Sometimes the daily to do list turns into a ball and chain that you drag around with no hope of ever putting it down. Between the household chore list, the never ending things to get done at work, and personal errands, it seems that we're all running at a break neck speed to get it all in. Hence the plethora of productivity podcasts, blogs, and programs. Now, I am all about the latest productivity hacks. I love to hear the latest and greatest techniques for anything that makes me more productive. I like to do All. The. Things. No really. I have every book, journal, and guide to help me achieve more in my day. So I will be the last person to give up all of that. It helps, it really does. But I have found that even more important than the how to get more done attitude, is the how to reduce stress on the body so you can be more productive with the hours you have.
As a recovering perfectionist who tried to take on anything and everything piled on me by myself and others, I have discovered that my number one defense is a better offense. What do I mean by this? I have a new saying in my life. I like to tell myself, "Protect the asset." The asset is me. And in your life the asset is you. I am reminded by the flight attendant's instsructions that in the event of an emergency, please put on your own oxygen mask before assisting those around you. It is important to be able to breathe if you're going to save someone else's life. When we run from project to project with no reserves, we will stress out, max out, and burn out. Here are my most valuable tips to getting more done with less stress.
1) Set a bedtime routine. I used to be a night owl. I could stay up half the night getting things done.

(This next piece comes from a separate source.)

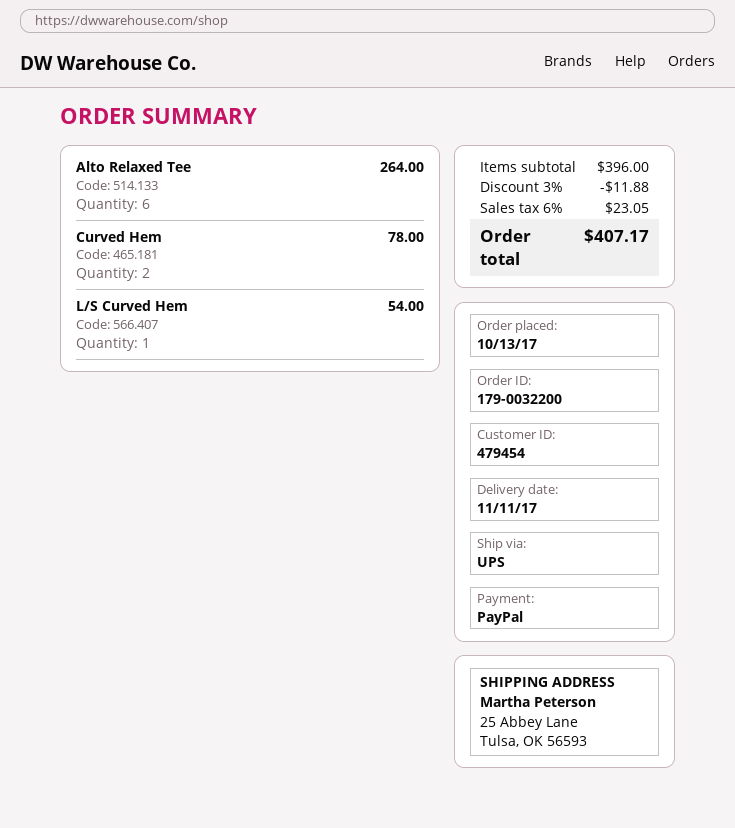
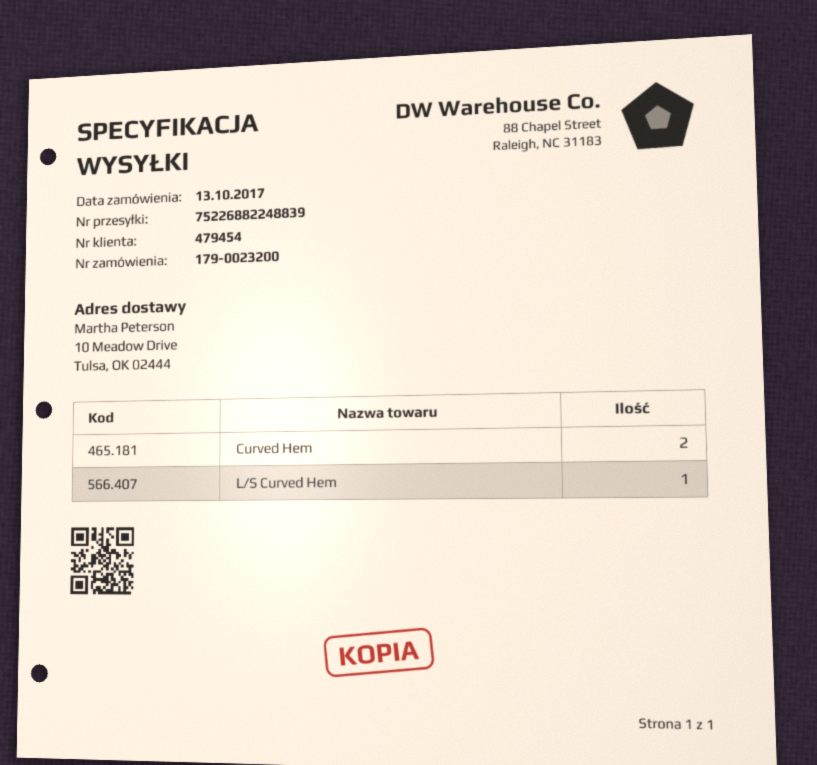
order number: 179-0032200 -> 179-0023200
ship to: 25 Abbey Lane, Tulsa, OK 56593 -> 10 Meadow Drive, Tulsa, OK 02444
Alto Relaxed Tee: 6 -> none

But then the next day, I couldn't get up and get going. The first part of my day was always stressed and rushed as I got the kids ready, got ready for the day and rushed off to conquer that to do list. Instead of arriving at work ready to serve my clients and my team, I was often snippy and stressed. After studying the habits of dozens of high performing individuals, I have changed my bedtime routine in order to get a jump start on my day. By going to bed earlier, I can wake up earlier, avoiding the stress that used to come with my morning rush.
2) Set a morning routine. Once you've conquered the habit of going to bed earlier, a morning routine is much easier. The main thing to focus on is yourself in the first hour(s) of your day. Resist the urge to check emails or turn on the TV. Your email is just one big list of things to do that other people have compiled for you. You'll have plenty of time to get to that later, but that should not be your first priority. I resisted this tip for years, thinking that everyone must hear back from me the minute I awaken. However, all it did was set me up for an overwhelmed morning, which led to a stressful day where I always felt two steps behind. I also stopped listening to the news first thing in the morning. Most of it was depressing and stressful as well, and not what your brain needs to hear to plan an energy-filled, productive day.
Instead fill your first hour of your morning with activities that will feed and nurture your mind and soul. Start with a positive reading from a devotional or a personal development book. A quick entry in your journal or meditation can also help clear out anything you're worrying about so you don't bring that negative emotion into your day. Most importantly, be sure to move in the first hour of the day. You can do your work out for the day, or if time is limited, just fit in a 10 minute Yoga video or 20 minute brisk walk. Activity fires up the brain and will help fuel you throughout the day.
3) Plan your day. High performers plan everything-their workouts, their work day, their deep work time, their goals. Have you ever gone to bed wondering if you got anything done that day? That happens more often than not when we haven't made a plan for the day. Plan when you will answer those emails, take appointments, make dinner, work out, work on your momentum tasks that will move you toward your goals. Chances are if you don't plan your day, you will do nothing but respond to the demands and requests of everyone around you. Block out the time you need to get your main projects done so you can look back over the day with checkmarks next to everything you've accomplished.
These three things are simple but they're not always easy. It takes practice and dedication to implement new strategies in an already busy life. They may seem like common sense, but they're not always common practice. I know from personal experience that these simple changes will help you deal with the constant demands and stresses that you'll face every day. So face them with a rested mind, an energized body, and a clutter free mind to take your productivity to the next level with much less stress.
Which one of these has been the most difficult for you to implement? Consider talking to an accountability partner and changing one of these this week and see how it changes your day and outcomes.